Redskins players -- many of whom excelled at basketball earlier in life and learned to take the skills they developed on the court and apply it on the gridiron -- will certainly be watching.

Below is a sampling -- but not an exhaustive list -- of players who traded sneakers for cleats, along with a description of how basketball played a formative role in their skill sets.

Jordan Reed: Route Separation

Like many tight ends in the league, Reed uses his basketball experience to his advantage in the receiving game. Reed will use a hard jab step to work to the inside of defenders in coverage, applying an in-and-out dribble move concept to separate from defenders and create space.

"If a guy is leaning on you [in basketball], if you give him a quick head and shoulders and footwork, you might get him to go that way," Reed said. "I use the same type of principles on the field."

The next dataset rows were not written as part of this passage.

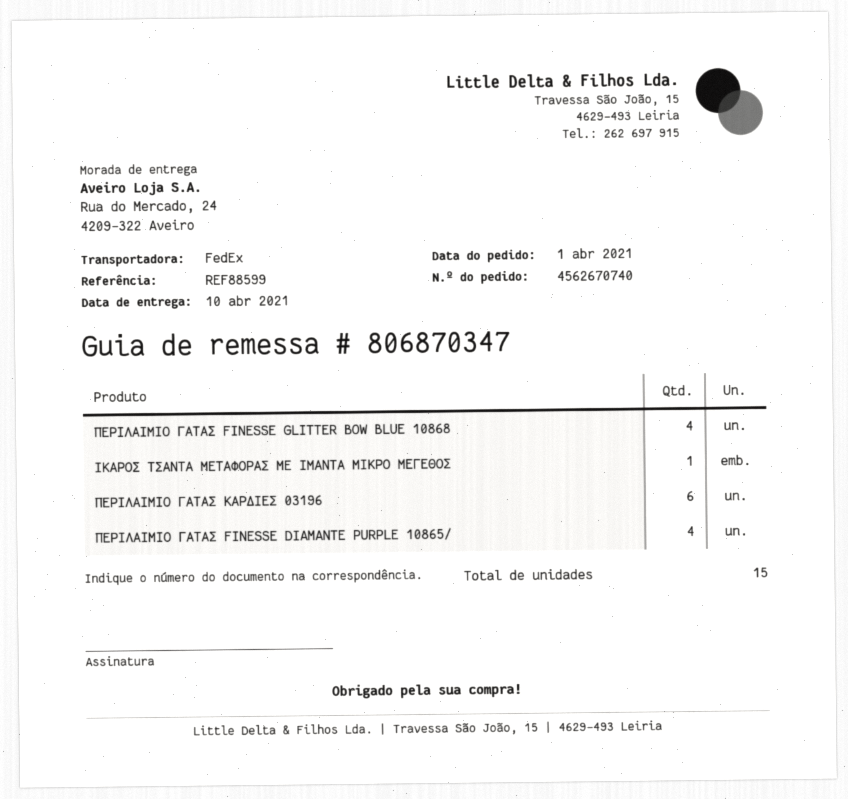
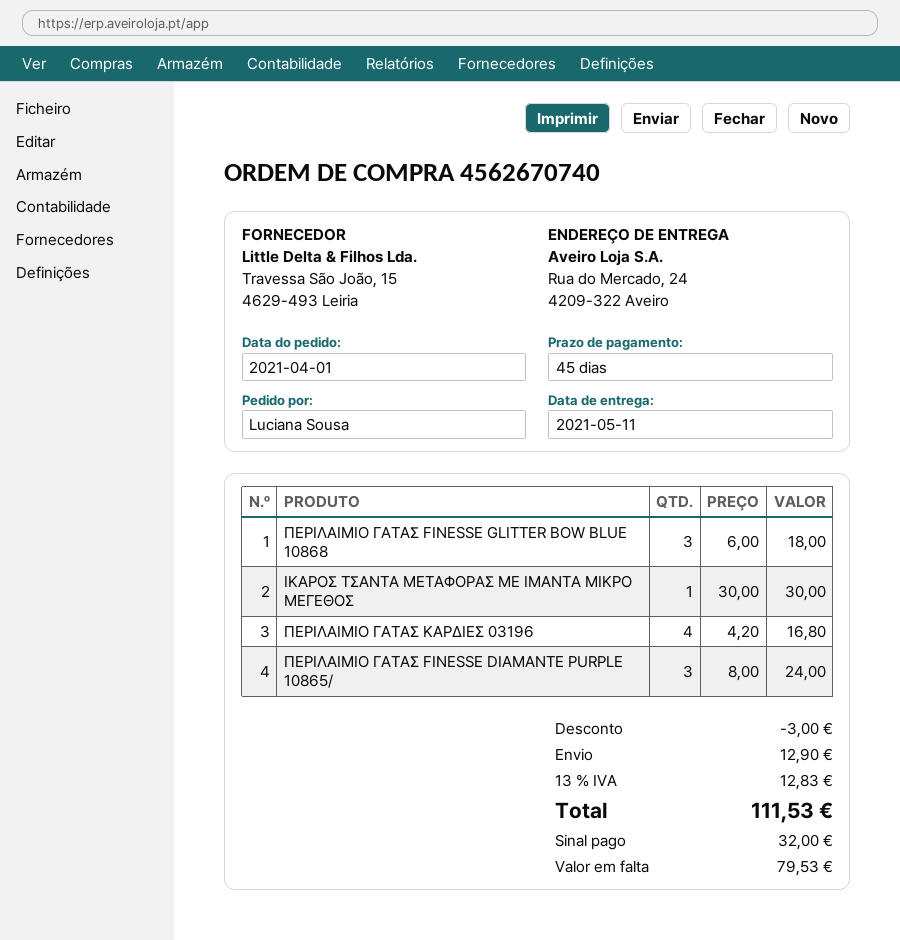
delivery date: 2021-04-10 -> 2021-05-11
ΠΕΡΙΛΑΙΜΙΟ ΓΑΤΑΣ FINESSE GLITTER BOW BLUE 10868: 4 -> 3
ΠΕΡΙΛΑΙΜΙΟ ΓΑΤΑΣ ΚΑΡΔΙΕΣ 03196: 6 -> 4
ΠΕΡΙΛΑΙΜΙΟ ΓΑΤΑΣ FINESSE DIAMANTE PURPLE 10865/: 4 -> 3

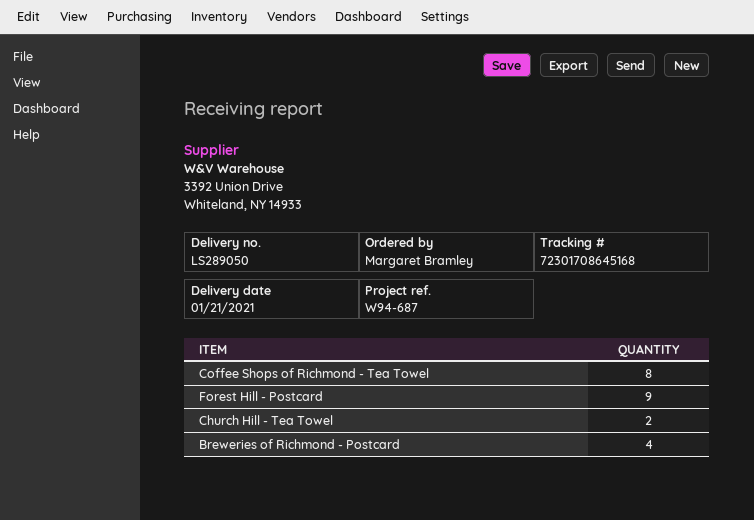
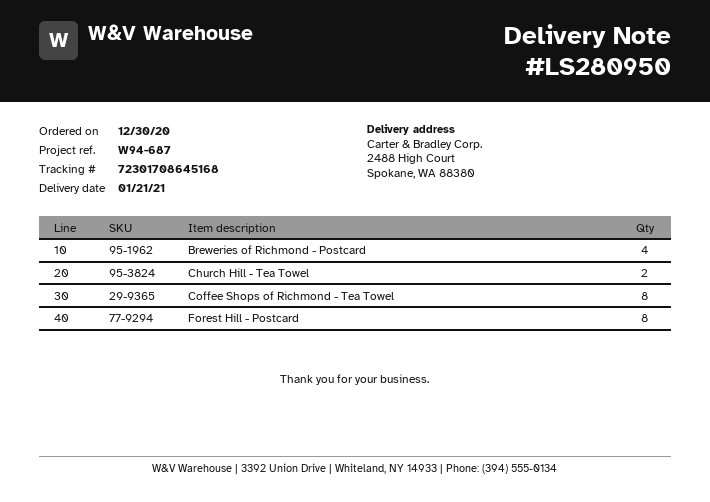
delivery note number: LS289050 -> LS280950
Forest Hill - Postcard: 9 -> 8

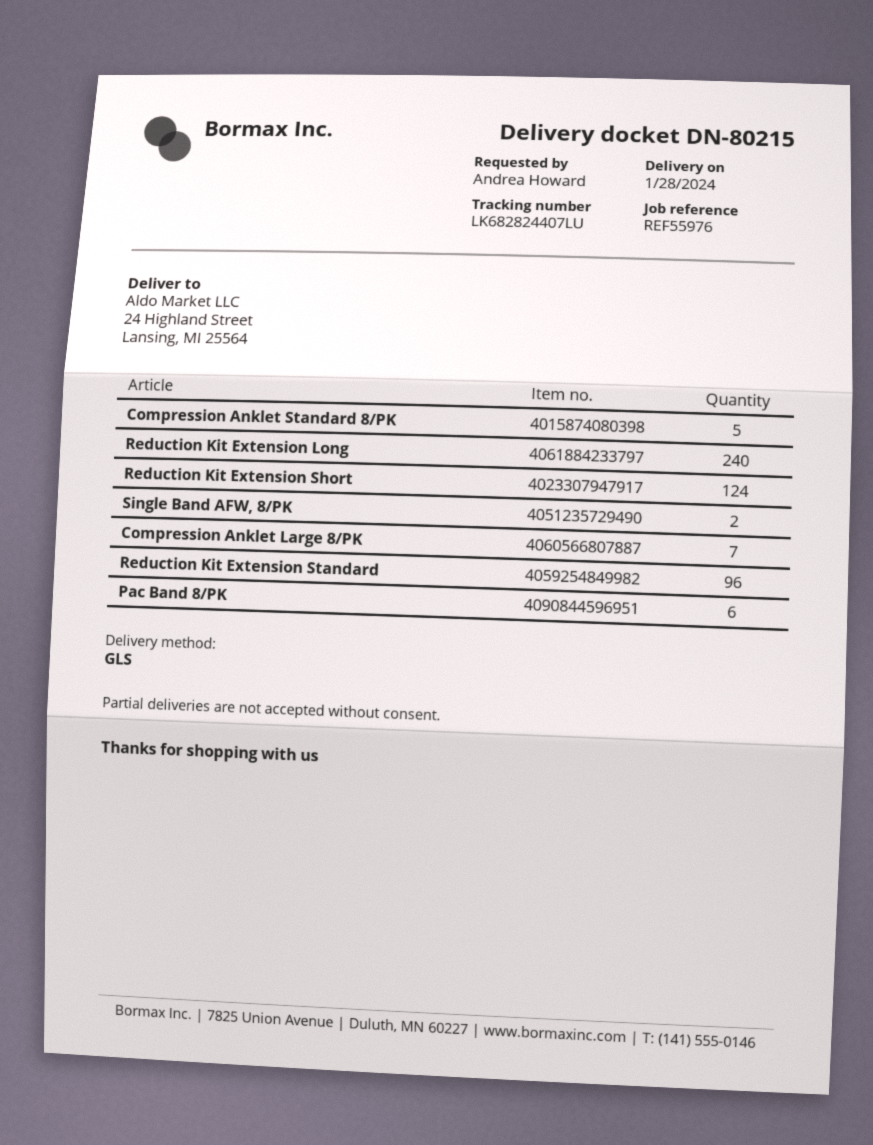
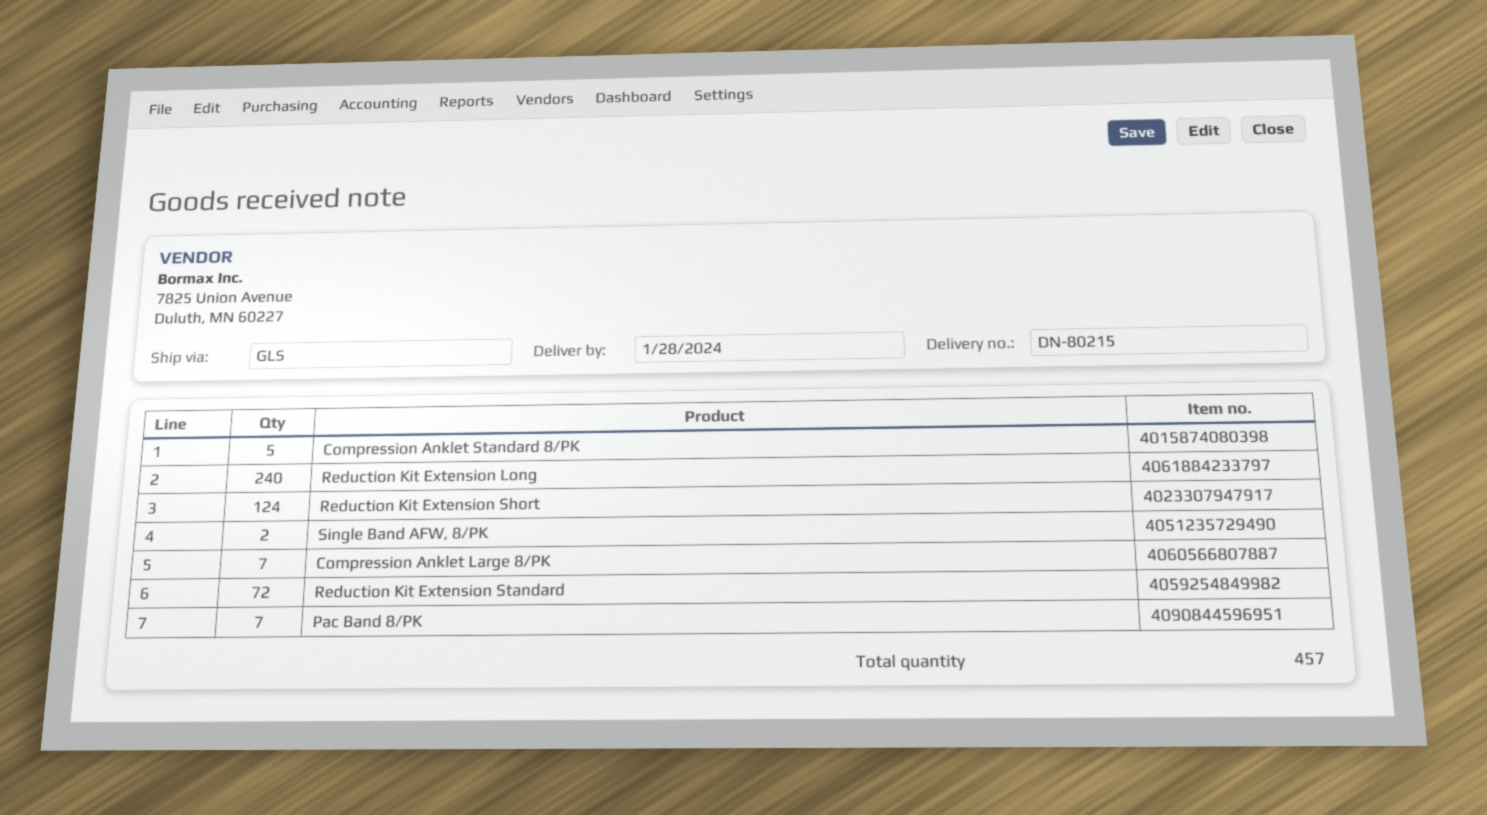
Reduction Kit Extension Standard: 96 -> 72
Pac Band 8/PK: 6 -> 7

Josh Doctson: Vertical Ability

Josh Doctson's tremendous touchdown catches at TCU helped him earn SportsCenter Top Ten highlights and first team All-American honors, and his vertical was a major reason he was considered a first round NFL talent. He credits high school basketball for building the foundation of his leaping and catch point skills.

"Probably would have to go tribute to my basketball background back in high school just leaping, dunking, and alley-ops and practicing," Doctson said. "[TCU Quarterback Trevone Boykin] trusted me and all the quarterbacks trusted me throwing it up in practice and just repetition and it became an attribute for myself that I was really able to make show up on Saturdays."

Lloyd Carrington: Work Ethic

Lloyd Carrington was a standout basketball player as a guard throughout high school, but he transitioned to football his senior year in hopes of a scholarship offer. Carrington, who during minicamp last week made an eye-popping, one-handed interception in the end zone that showed off his raw athleticism, said that his basketball mentality and physicality enabled him to naturally develop as a football player.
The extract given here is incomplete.